If the starter motor clicks, there could be a fault with the solenoid switch. This can be checked by one person trying to start the car and the other hitting the starter housing with a hammer or a rod. This method is not a permanent solution, but it can help to start the car so that you can drive it to the nearest garage.
If the starter does nothing at all, a ground wire may be defective, which can be checked with a multimeter (a matter for professionals only!). If the ignition starter switch is broken, you can bypass it on the starter itself.
How to start a car with broken or bad starter?
You can use the hammer-and-stick method to get a stuck solenoid switch going again, at least for a short time, and if you’re lucky, you can start the car. Also, you can try to push the car to start the engine this way.
Can you drive with a defective or bad starter?
It depends. If you can get the car running, you can drive gasoline vehicles with manual transmissions and without catalytic converters with a faulty starter. However, you should take the car to the nearest garage. Otherwise, you run the risk of breaking down on the next trip.
Diesel vehicles can be started by pushing the starter button when the engine is still warm, or the battery is still supplying enough current to power the glow plugs. If this has worked, you can drive to the nearest workshop with the defective starter.
The risk of gasoline damaging the catalytic converter for vehicles with catalytic converters is too great, and cars with automatic transmissions cannot even be started and therefore driven without a functioning starter.
How can I test a starter motor?
If the car does not start, it is not necessarily due to the starter motor. Before testing the starter, you should check if maybe simply the car battery is dead. In this case, the signal lights in the cockpit would only light dimly or not when starting.
To test the starter motor, you need two people: One person starts the car, and the other person holds a wooden stick or similar on the magnetic switch and hits it with a hammer. If the car starts, the starter motor is defective. Additionally, you can do a visual inspection to see if any cables on the starter are loose or corroded.
How do you know if the battery or starter motor is defective?
If the battery is defective, the signal lights do not light up or light up dimly when you try to start.

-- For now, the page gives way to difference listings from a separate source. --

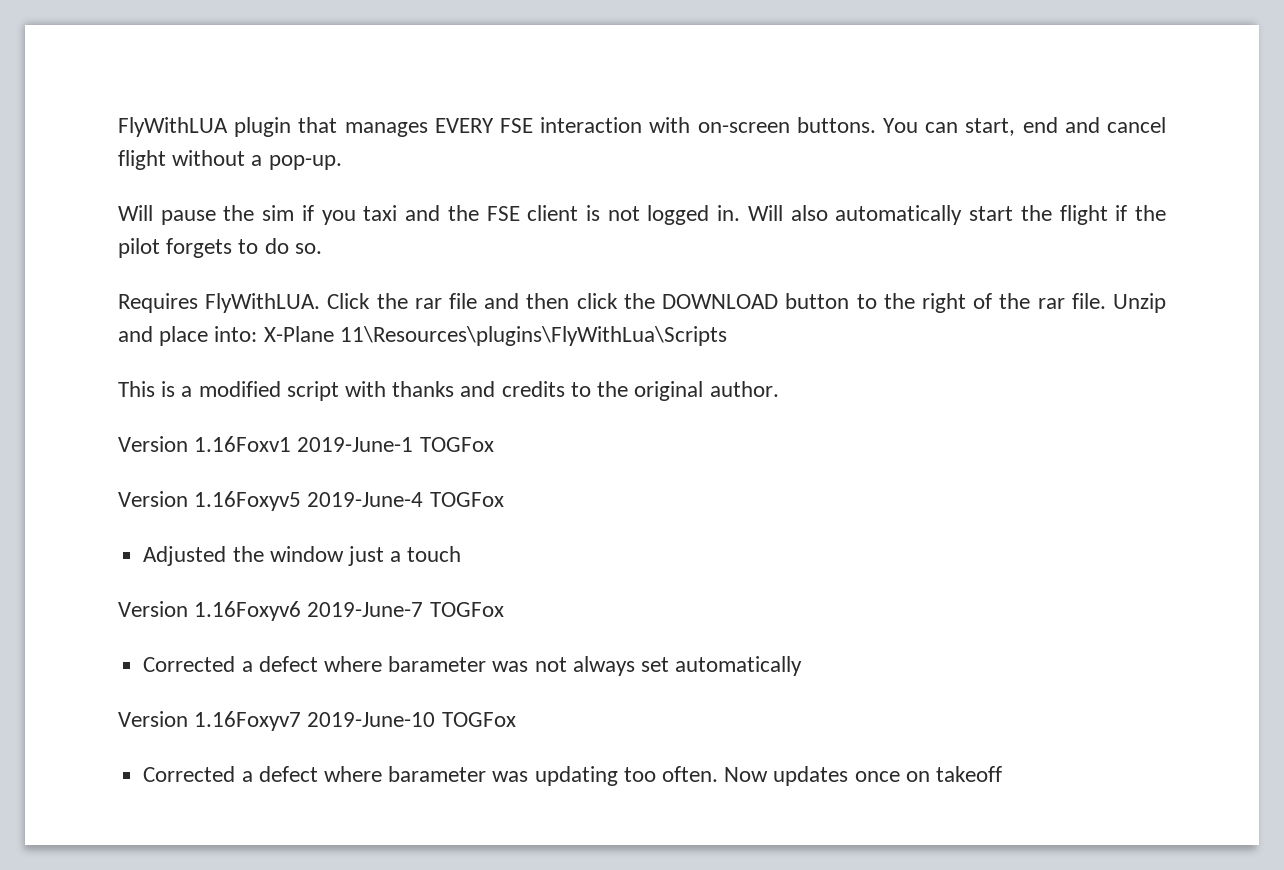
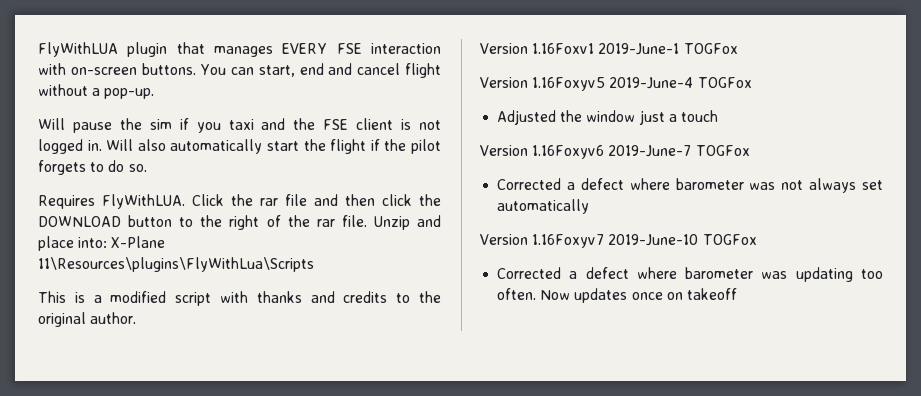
[388,656,487,672] barameter -> [675,178,744,190] barometer
[388,766,487,782] barameter -> [685,267,754,279] barometer

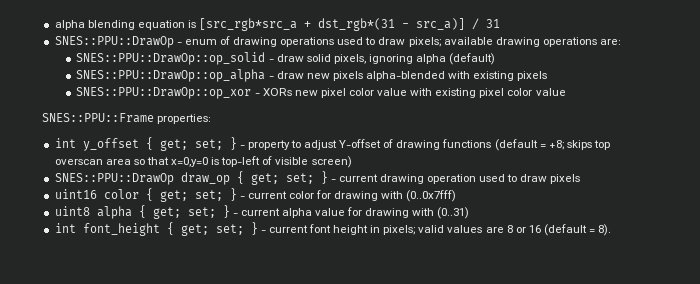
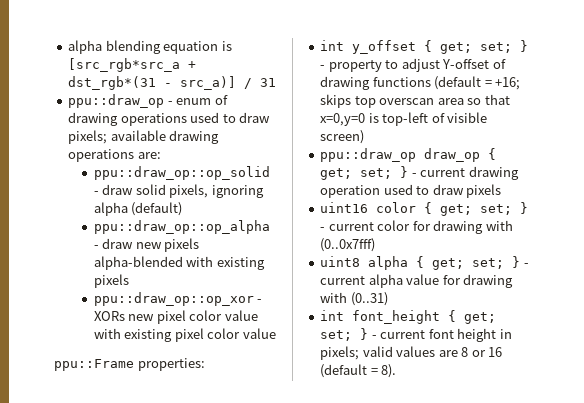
[54,36,174,48] SNES::PPU::DrawOp -> [68,94,165,108] ppu::draw_op
[76,52,266,65] SNES::PPU::DrawOp::op_solid -> [93,166,270,180] ppu::draw_op::op_solid
[76,69,266,82] SNES::PPU::DrawOp::op_alpha -> [93,220,270,234] ppu::draw_op::op_alpha
[76,87,252,99] SNES::PPU::DrawOp::op_xor -> [93,292,254,306] ppu::draw_op::op_xor
[42,113,154,123] SNES::PPU::Frame -> [54,359,134,371] ppu::Frame
[548,140,564,150] +8; -> [495,77,521,90] +16;
[54,173,174,185] SNES::PPU::DrawOp -> [320,148,417,162] ppu::draw_op

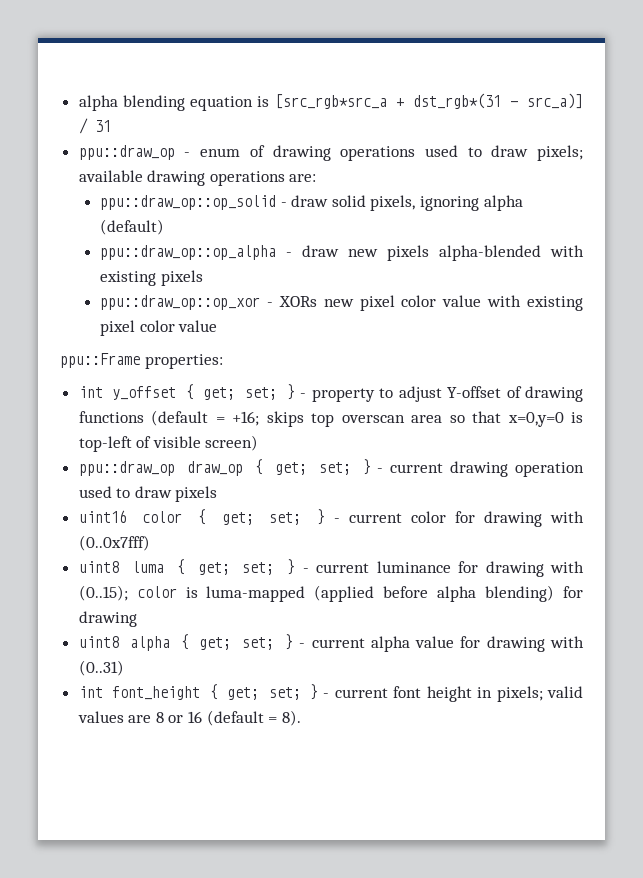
(376, 245) none -> [78,559,584,577] [78,585,583,602] [78,611,137,627] // uint8 luma { get; set; } - current luminance for drawing with (0..15); color is luma-mapped (applied before alpha blending) for drawing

Also, the lighting system lights up only weakly or not at all.
Is a starter motor a wearing part?
Yes, the starter motor is needed for every starting process and wears out through regular use of the vehicle. A defect usually does not occur suddenly but announces itself because the car starts more often only with difficulty. A change is due approximately every 120,000 to 250,000 km.
Where is the starter located in the car?
The starter motor is located directly on the flywheel. In many older car models, it is easy to reach, but in newer vehicles, it must first be exposed, which increases the cost of replacement at a specialist workshop. If you can do the work yourself, you can easily save several hundred euros.

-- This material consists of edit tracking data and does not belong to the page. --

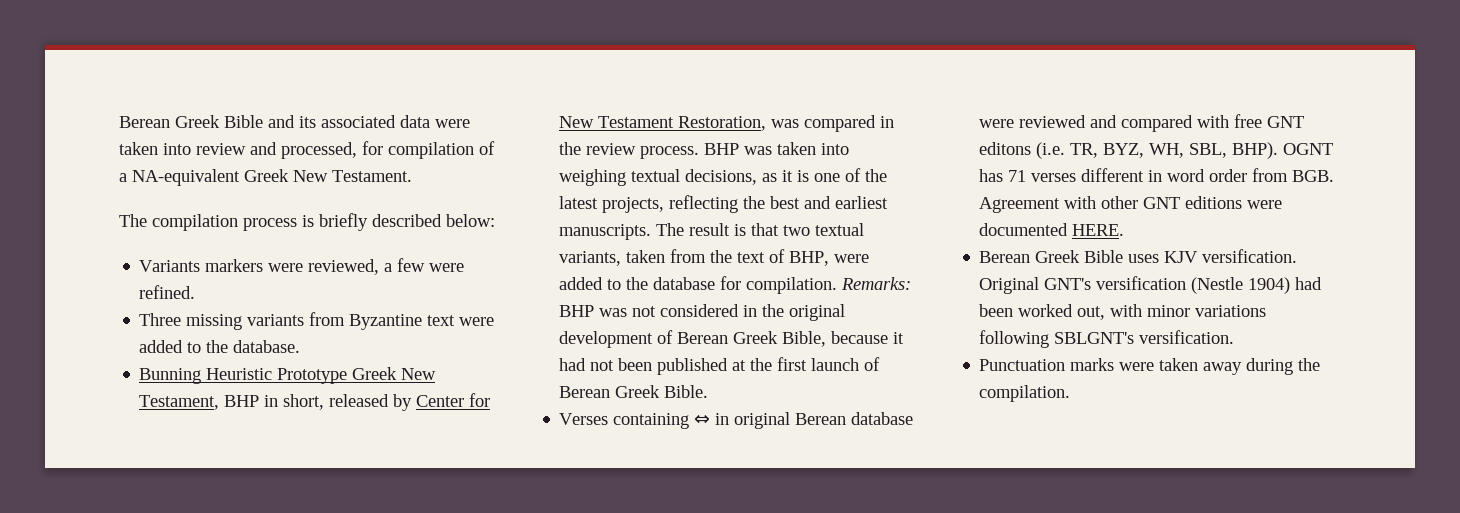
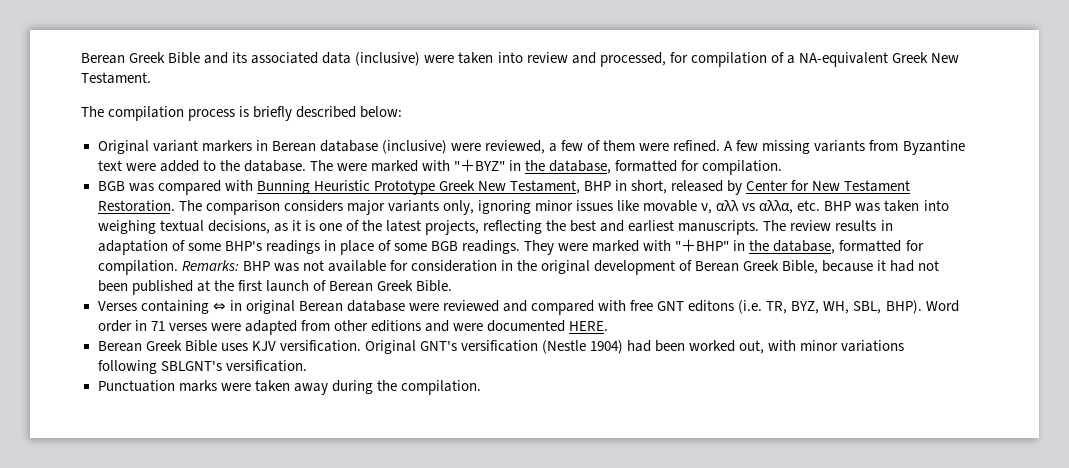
(430, 121) none -> [355,52,421,66] (inclusive)
[139,259,264,272] Variants markers -> [97,140,447,154] Original variant markers in Berean database (inclusive)
(426, 265) none -> [587,140,636,151] of them
[139,313,182,326] // Three -> [724,140,759,151] A few
(301, 346) // -> [309,159,783,175] [97,180,253,195] The were marked with "＋BYZ" in the database, formatted for compilation. // BGB was compared with
[678,115,895,132] [559,142,700,159] Restoration, was compared in the review process. -> [97,200,821,215] Restoration. The comparison considers major variants only, ignoring minor issues like movable ν, αλλ vs αλλα, etc.
[689,223,865,236] [559,249,870,266] [559,277,716,290] result is that two textual variants, taken from the text of BHP, were added to the database -> [790,220,893,231] [97,239,902,255] review results in adaptation of some BHP's readings in place of some BGB readings. They were marked with "＋BHP" in the database, formatted
[660,304,740,317] considered -> [327,260,497,272] available for consideration
[1283,143,1334,155] [979,168,1335,182] [979,196,1243,213] OGNT has 71 verses different in word order from BGB. Agreement with other GNT editions -> [925,300,959,312] [97,320,449,335] Word order in 71 verses were adapted from other editions and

How do you test a magnetic switch?
To test the magnetic switch, you need two people: One person starts the car, and the other holds a wooden stick or similar on the magnetic switch of the starter and hits it with a hammer. If the car starts, then the solenoid switch is okay, but the starter motor is defective. If the car does not start, the magnetic switch is defective.
Is it possible to repair the solenoid switch?
You can repair the solenoid switch as long as the solenoid coil is still in order. To do this, you need to open the magnetic switch, remove the bolts and contacts, and clean the contacts with sandpaper.
How does a magnetic switch work?
The solenoid switch has three tasks:
- Make the gear connection between starter and engine.
- Turn on the starter current.
- Disconnect gear connection after engine start.
As soon as the ignition starter switch is actuated, the pull-in and holding windings receive current via terminal 50, creating magnetic induction that moves an iron core in the axial direction. The iron core now pulls the small pinion towards the flywheel via a lever. The high starter current is switched on as soon as the gear connection is made.